Di fatto, bisogna capire se il Mohenjo-daro prende o meno. Quando esiste l’interesse c’è anche la passione e non esistono limiti. È questa la linea che separa le situazioni.

Il corso base del Mohenjo-daro dà un primo assaggio e fornisce la possibilità di esercitare anche da soli gli elementi base. Questi sicuramente hanno un valore dal punto di vista della salute e portano ad un veloce sollievo. Per un effetto benefico di base e per rinforzare il corpo, non serve tanto tempo: il corso di base e la pratica a casa sono sufficienti. Tuttavia, ribadisco, per molte donne è rivoluzionaria la combinazione dello yoga tantrico insieme alle meditazioni attive e al rilassamento, soprattutto psichico, e per questo scelgono di rimanere e di contuare ad occuparsi del Mohenjo-daro nella scuola annuale durante i fine settimana insieme ad altre donne con cui condividono questo interesse. È un gruppo che porta tante nuove amicizie, fonti di supporto: in pochi hanno la fortuna di vivere nel proprio ambiente in armonia e allineati con famiglia, collaboratrici e amiche.

Spesso le donne sentono tra loro rivalità e competizione, ma questo dipende dall’assestamento maschile del Mondo. Nel tantra queste barriere svaniscono velocemente e nelle scuole nascono nuove amicizie che durano tutta la vita.

Nelle sue pagine web, fa spesso riferimento al bisogno di sviluppare e rinforzare le qualità femminili, l’energia femminile e, in generale, tutto ciò che riguarda la femminilità. Con questo aspetto è facile essere d’accordo, ma a tante donne potrebbe venire in mente una domanda. Se riuscissero a sviluppare le proprie qualità femminili, potrebbero riuscire ad affermarsi anche dal punto di vista lavorativo? In un mondo che, oggi, preferisce valori maschili, ad esempio nelle professioni di avvocato, giornalista, politico. Ha per queste donne una risposta rassicurante?

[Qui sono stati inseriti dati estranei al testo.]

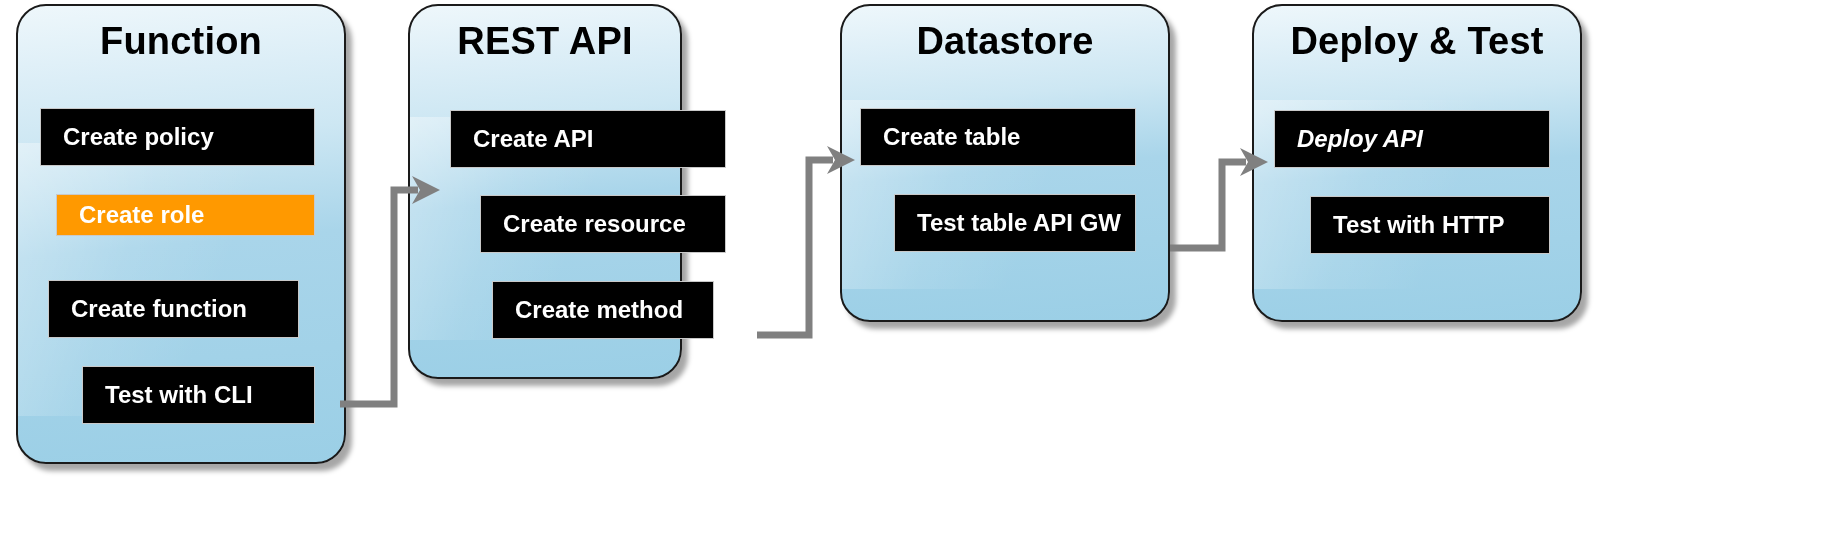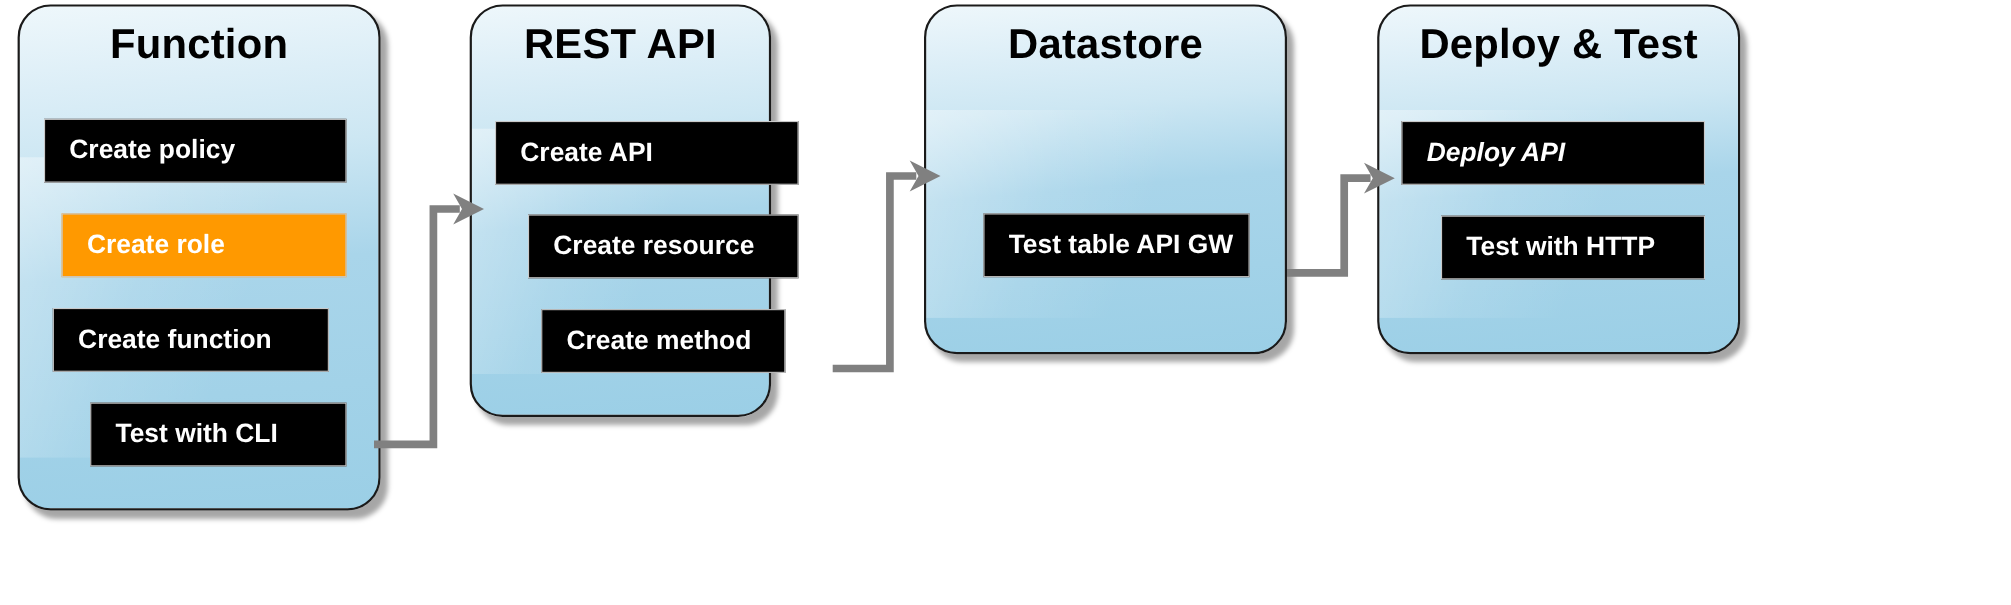--- a/index.html
+++ b/index.html
@@ -54,45 +54,48 @@
 <body>
 
 <div class="canvas">
 
   <div class="panel" style="left:4px;top:4px;width:330px;height:460px;">
     <div class="panel-title">Function</div>
   </div>
   <div class="step" style="left:28px;top:108px;width:275px;height:58px;">
     <span>Create policy</span>
   </div>
-  <div class="step highlight" style="left:44px;top:194px;width:259px;height:58px;">
+  <div class="step highlight" style="left:44px;top:194px;width:259px;height:42px;">
     <span>Create role</span>
   </div>
   <div class="step" style="left:36px;top:280px;width:251px;height:58px;align-items:center;">
     <span>Create function</span>
   </div>
   <div class="step" style="left:70px;top:366px;width:233px;height:58px;">
     <span>Test with CLI</span>
   </div>
 
-  <div class="panel" style="left:415px;top:4px;width:274px;height:375px;">
+  <div class="panel" style="left:396px;top:4px;width:274px;height:375px;">
     <div class="panel-title">REST API</div>
   </div>
   <div class="step" style="left:438px;top:110px;width:276px;height:58px;">
     <span>Create API</span>
   </div>
   <div class="step" style="left:468px;top:195px;width:246px;height:58px;">
     <span>Create resource</span>
   </div>
   <div class="step" style="left:480px;top:281px;width:222px;height:58px;">
     <span>Create method</span>
   </div>
 
   <div class="panel" style="left:828px;top:4px;width:330px;height:318px;">
     <div class="panel-title">Datastore</div>
+  </div>
+  <div class="step" style="left:848px;top:108px;width:276px;height:58px;">
+    <span>Create table</span>
   </div>
   <div class="step" style="left:882px;top:194px;width:242px;height:58px;">
     <span>Test table API GW</span>
   </div>
 
   <div class="panel" style="left:1240px;top:4px;width:330px;height:318px;">
     <div class="panel-title">Deploy &amp; Test</div>
   </div>
   <div class="step" style="left:1262px;top:110px;width:276px;height:58px;font-style:italic;">
     <span>Deploy API</span>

Che domanda interessante. Secondo le mie esperienze, la donna si rafforza e sviluppa al massimo la propria femminilità. I corsi sono frequentati da tante donne che rivestono una posizione sociale importante, ad esempio avvocati, manager e medici. Per lo più si sentono schiacciate dal mondo maschile e, vogliono, quindi rafforzare la propria femminilità interiore. Non appena ci riescono provano un sollievo enorme: imparano ad approcciare e risolvere in modo diverso i problemi, facendo riferimento alla tenerezza del mondo femminile. Iniziano ad essere tutelate dagli uomini che sentono, inconsciamente, che la donna accetta il loro aiuto e supporto e per questo si offrono in modo autonomo. Ho avuto numerose esperienze in merito, ogni anno risolvo casi del genere: la donna, in sostanza, si sente infelice quando si trova a dover vivere a lungo i valori mascolini, è come se morisse nella sua interiorità e smettesse di sentire il suo valore femminile e la sua anima. È importante collegarsi con la propria femminilità: ogni donna ha questo potenziale e può svilupparlo facilmente grazie al supporto di un gruppo fantastico, alle meditazioni e al Mohenjo-daro.